Cinco de mayo (pues)



More images here.

Please understand, I'm not putting these photographs out here as examples of great photography or anything so grand. It should be clear that I'm fucking around with some experimental shit. Glowing white shit is all I care about.

But no matter how hard I try to be nouveau, old habits stalk me like a serial killer in a bad horror movie, or if you prefer, a bad metaphor in a pointless essay . Still, I can't help but turn a series of photos into some kind of coherent photo essay. I try, I really do, but I just can't. I am. unfortunately, a hack.

Of course it would be triply wrong if I were to tell you what any particular essay were about, especially if I knew.

Even if I wanted to use words to explicate a narrative, no words would be adequate. A photo essay is quite plainly, and this is obvious when you think about it, a photo essay. Words are pretty much limited to the title, though a few may appear as content.

But since what I'm about to tell you is just an observation on a finished product, not an explication of purpose, I think it's okay.

One interesting way to look at this photographic essay is as evidence of pre-Columbian culture in New York.

My experience has been that most people in the U.S. have little idea of what Mexico is actually like. One of the many things they do not consider is the extent of the Indian population. Unlike we Americans, the Mexican government never officially discriminated against Indians. In all official correspondence, everyone in Mexico is a Mexican.

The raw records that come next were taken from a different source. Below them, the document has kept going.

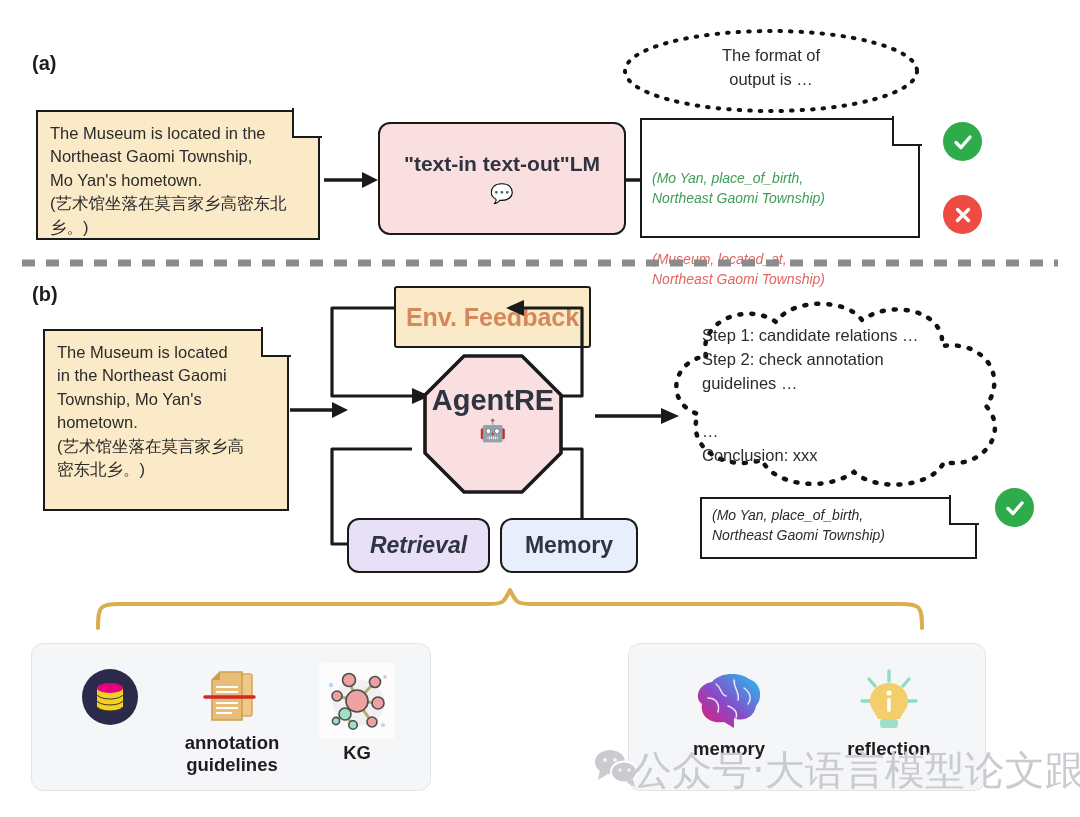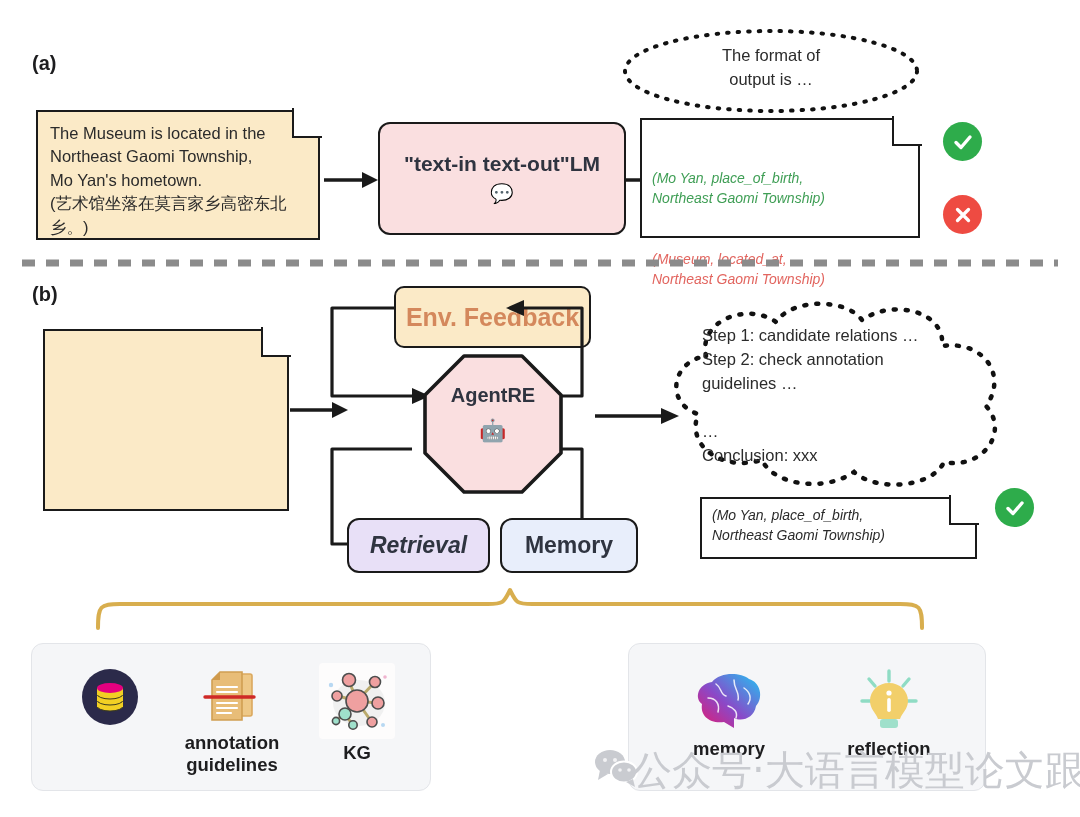"Env. Feedback" .rbox.cream { border-radius: 10px -> 3px }
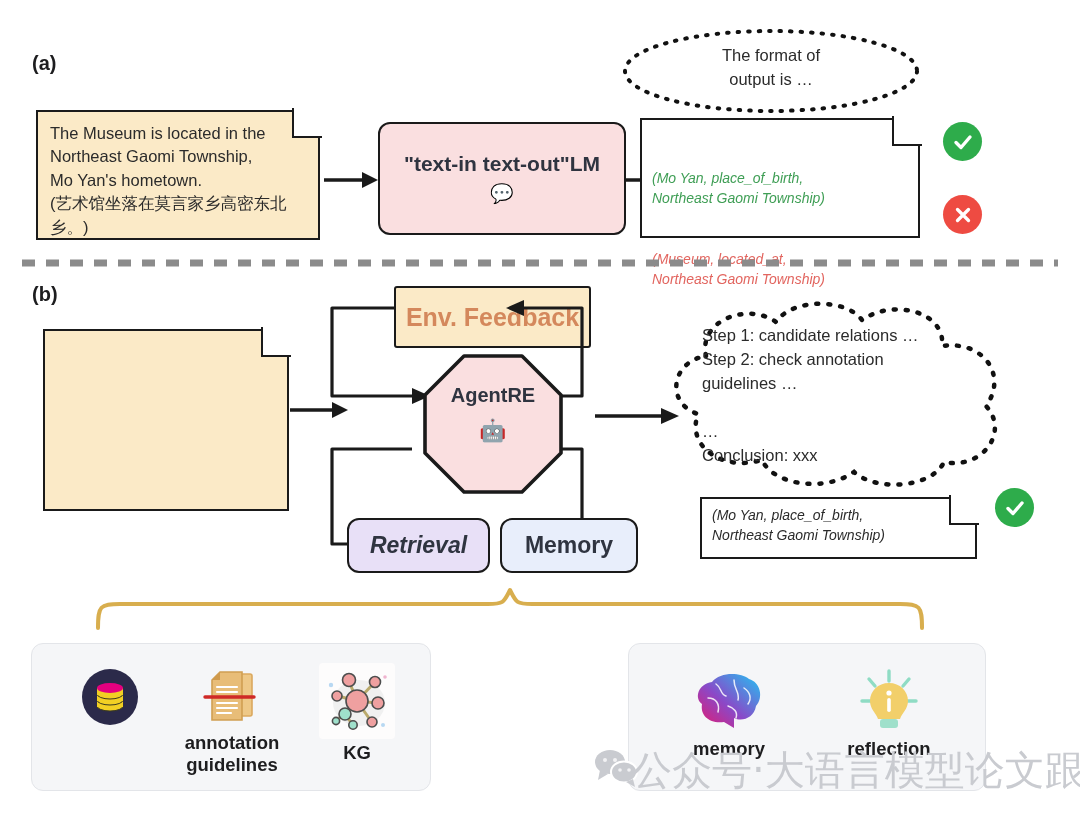"The Museum is located" div.txt { html: none -> <div>The Museum is located in the Northeast Gaomi Township, Mo Yan's hometown. (艺术馆坐落在莫言家乡高 密东北乡。)</div> }
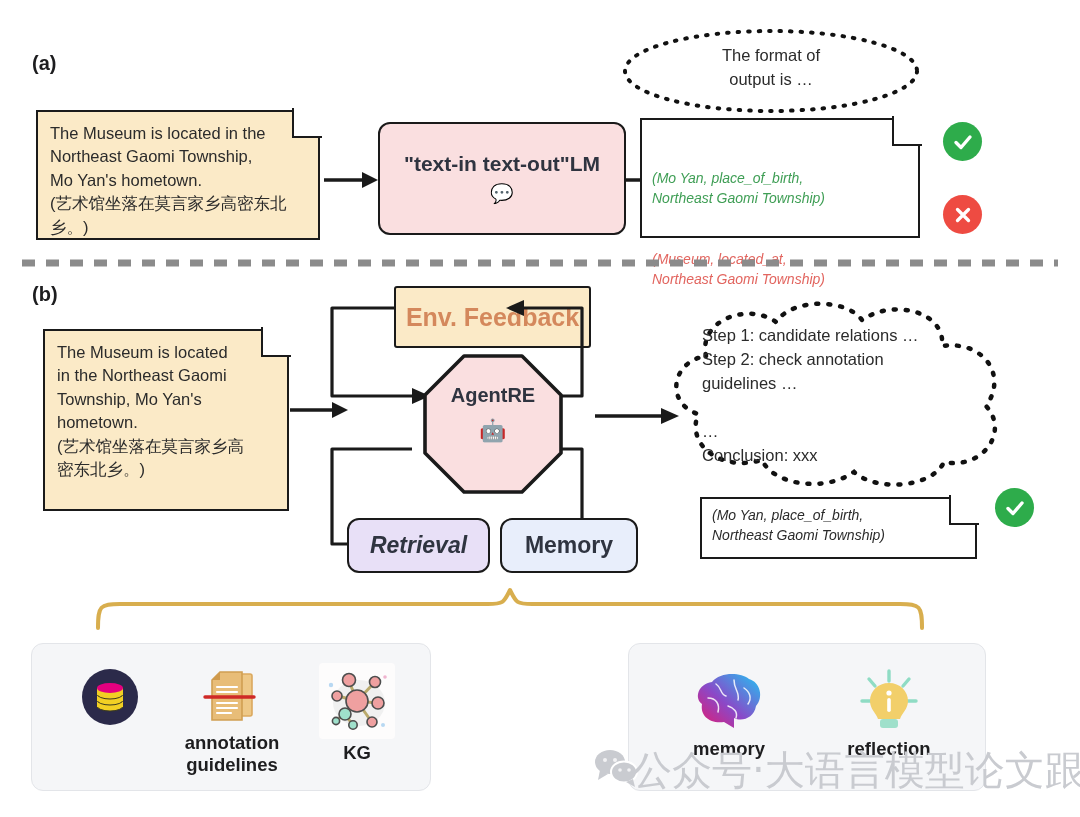"AgentRE" .oct-label { font-size: 20px -> 29px }
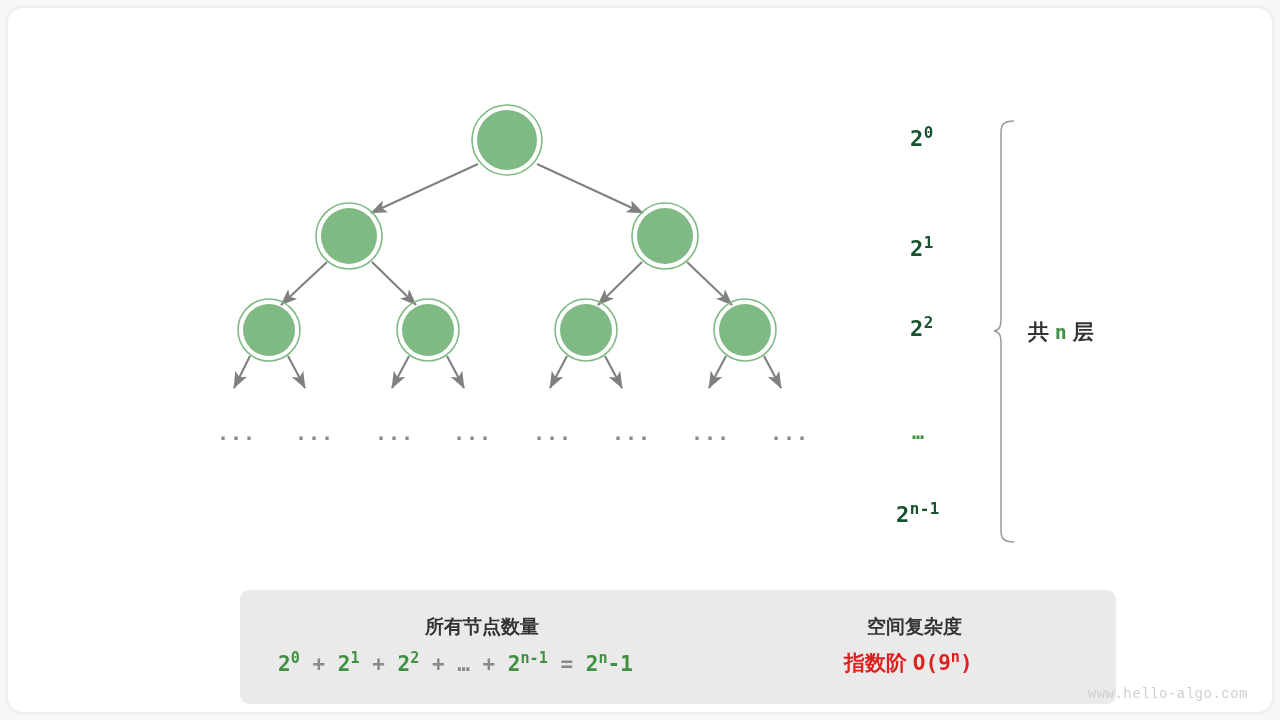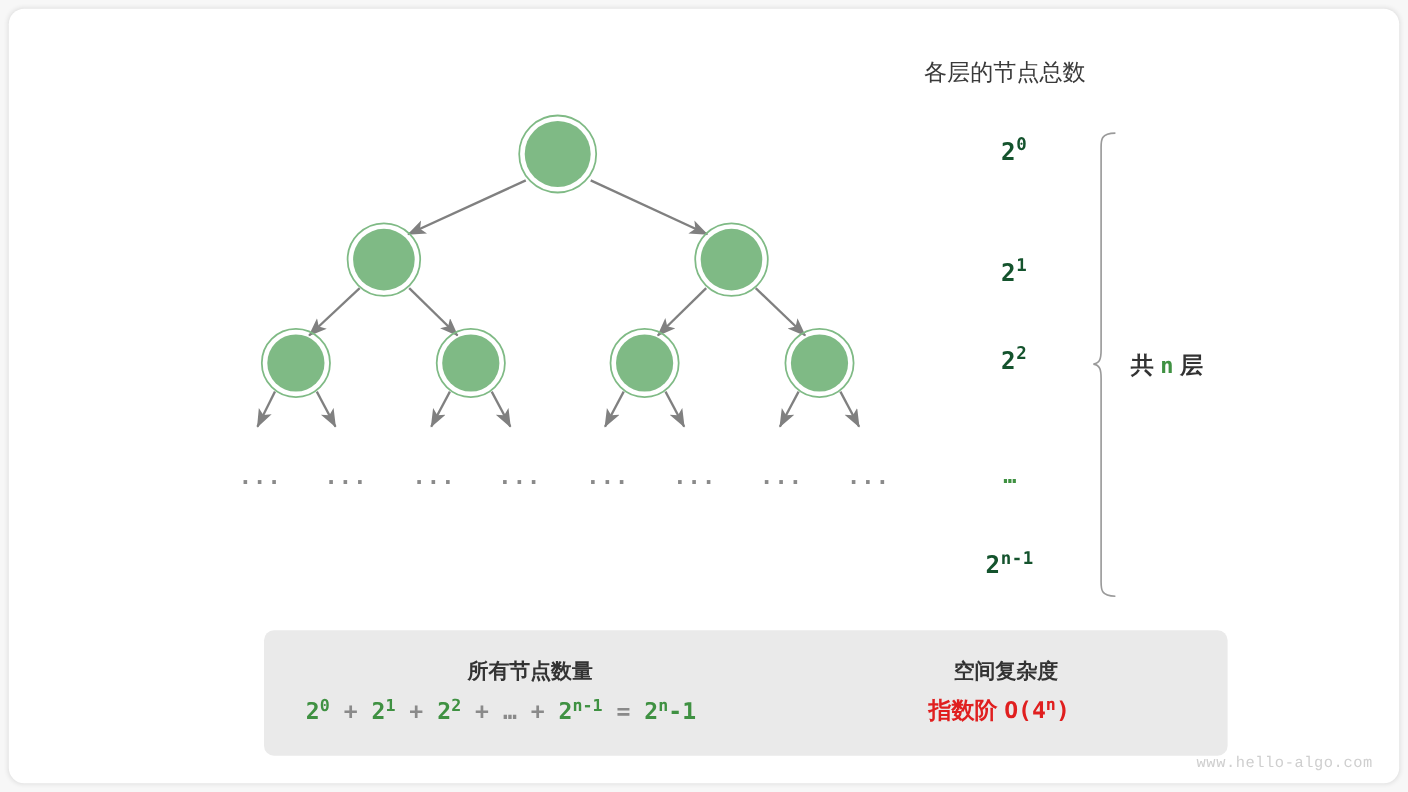"各层的节点总数" div.abs { html: <div>各层的节点总数</div> -> none }
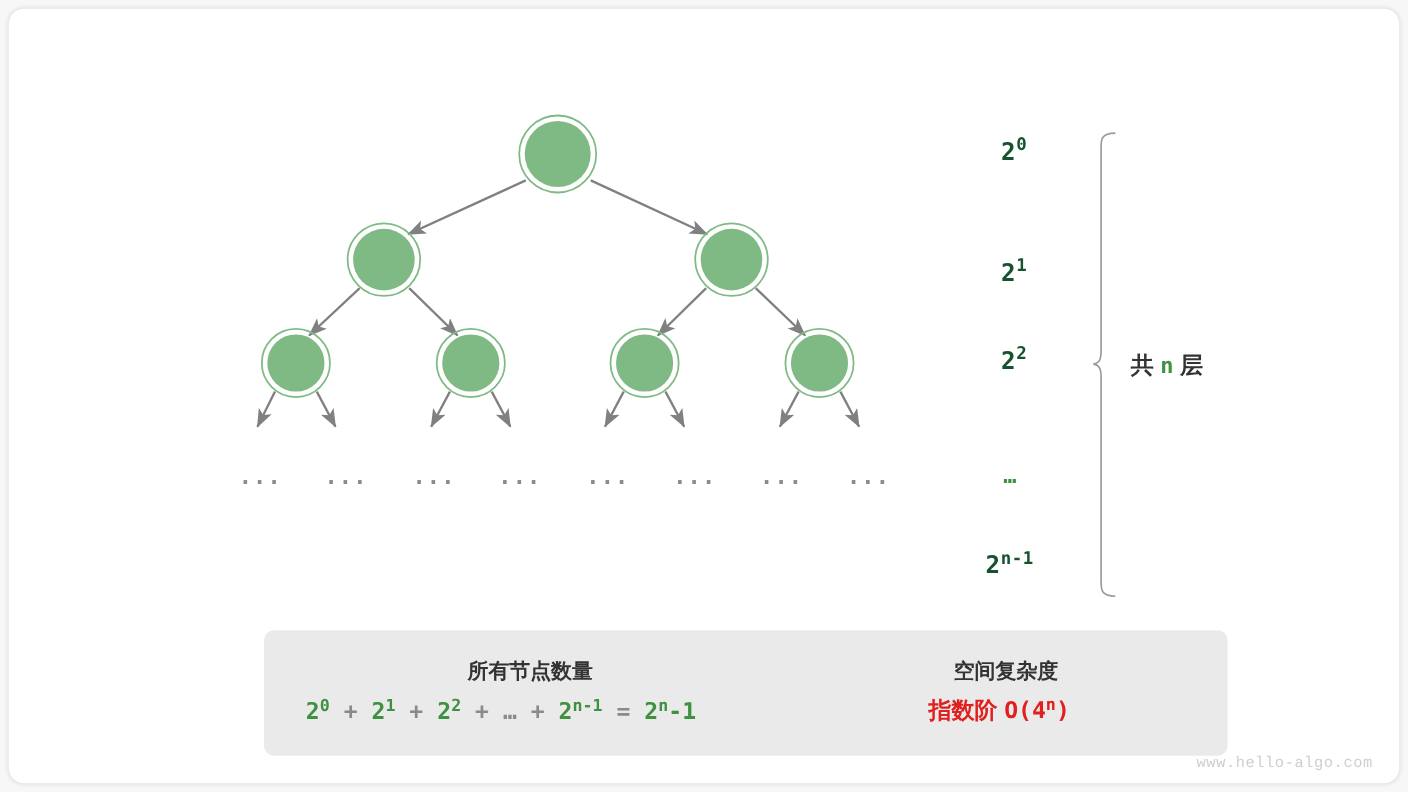"所有节点数量" .sum-box { top: 573px -> 590px }
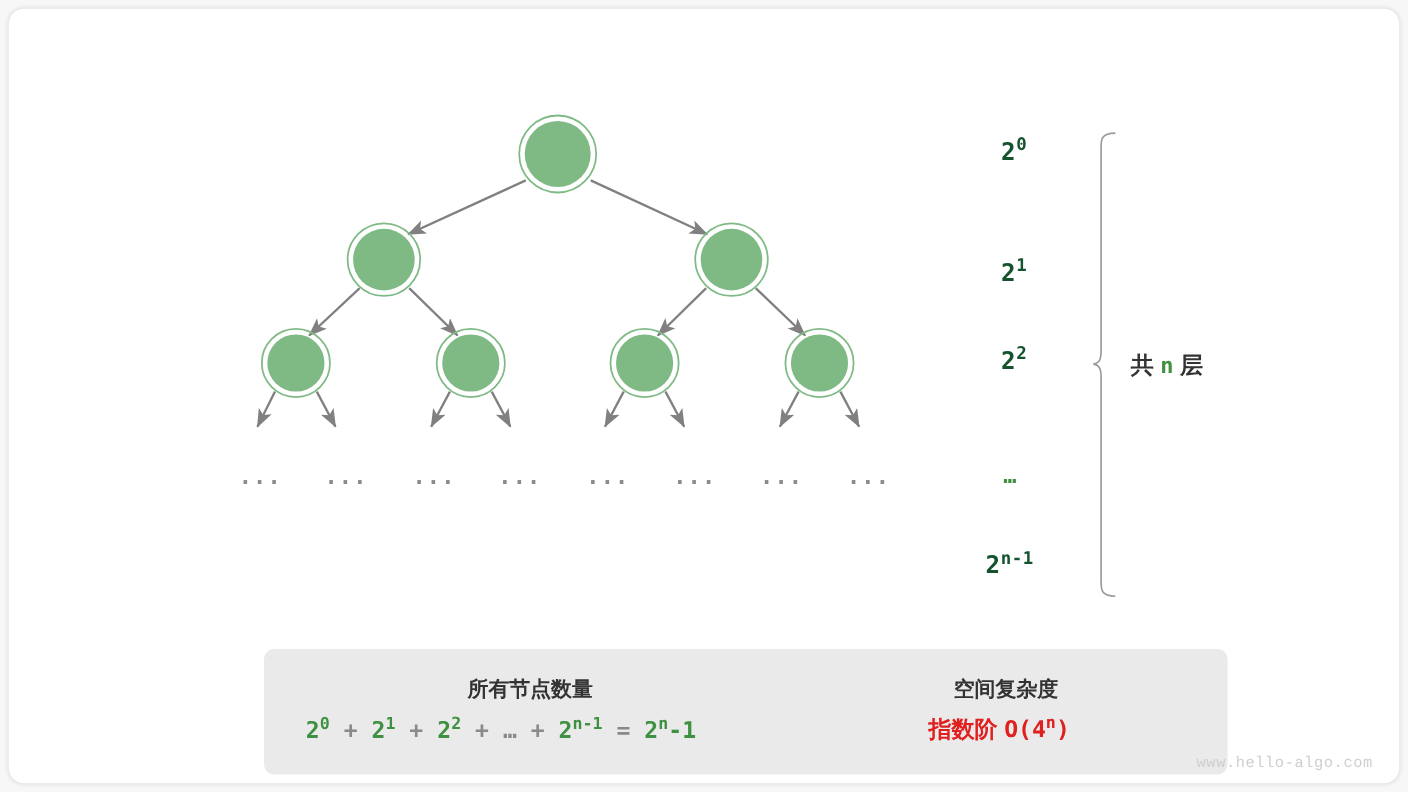"O(4" span { text: 4 -> 9 }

Here, if you are small and dark and from Mexico, you are a Mexican. And if you are fat kinda dark in Tucson, Arizona, you are Tohono O'ohdam, or a Navajo, or an maybe an Apache. We simply have a different approach to apartheid. The castes, we do not name.

But once you're clued in, it's as plain as a nose on a face. It's as plain as the print in an history book. It's as plain as fucking day.

Yet somehow the south of the border American Indians are as invisible as the guy bringing the fruit up from a New York City cellar. They are as invisible as the guy who picks your toe-mate-oes and your toe-maa-toes.

Ya Pues. I know.

So anyway, the photos show a bit of that, I think and I find that aspect interesting.

That and the facts associated with the fact that no alcohol was allowed at the festivities.

I spent eight years traveling extensively around southern Arizona and northern Sonora and I can tell you this: It is simply unnatural for Mexicans to get together for a party in the park without there being a lot of beer. Bizarrely unnatural. Banning Mexicans from drinking beer at a family get together in the park is like shoving a fist up the ass of a culture and ripping out a vital organ. It's just not right.

And there's no question that the beer ban on Mexican festivals is purely culturist (if not racist). To get into the park we passed through a phalanx of police who searched our bags and baby carriages and patted us down if we looked suspicious. Then to get into the stage area required an even more rigorous inspection. They were doing body cavity searches and pulling out fillings. The line to get in snaked about a quarter mile.

Now you know that chuckling is not a cultural elitist. But sometimes I mingle with the cultural elite. I live in New York. What can I do? I have to get out. And I am not prejudiced. It would be just as wrong of me to snub the rich elitist crowd as it would be for me to stay away from Cinco de Mayo festivities.

So I go to the BMA and the BAM. I go to the Met and the Guggenheim. I know how to get to Carnegie Hall. F train to 57th street motherfucker.

And I note that I'm free to get smashed out of my mind at those places. They'll sell me all the beer wine and liquor I can drink as long as I don't puke on anybody's tuxedo. Children are welcome, as long as they are well-bred.

Ya motherfucker. Chinga tu madere,pues. Cerveza es para mi, ese. Ya no es para ti. How do you say that in Nahuatal?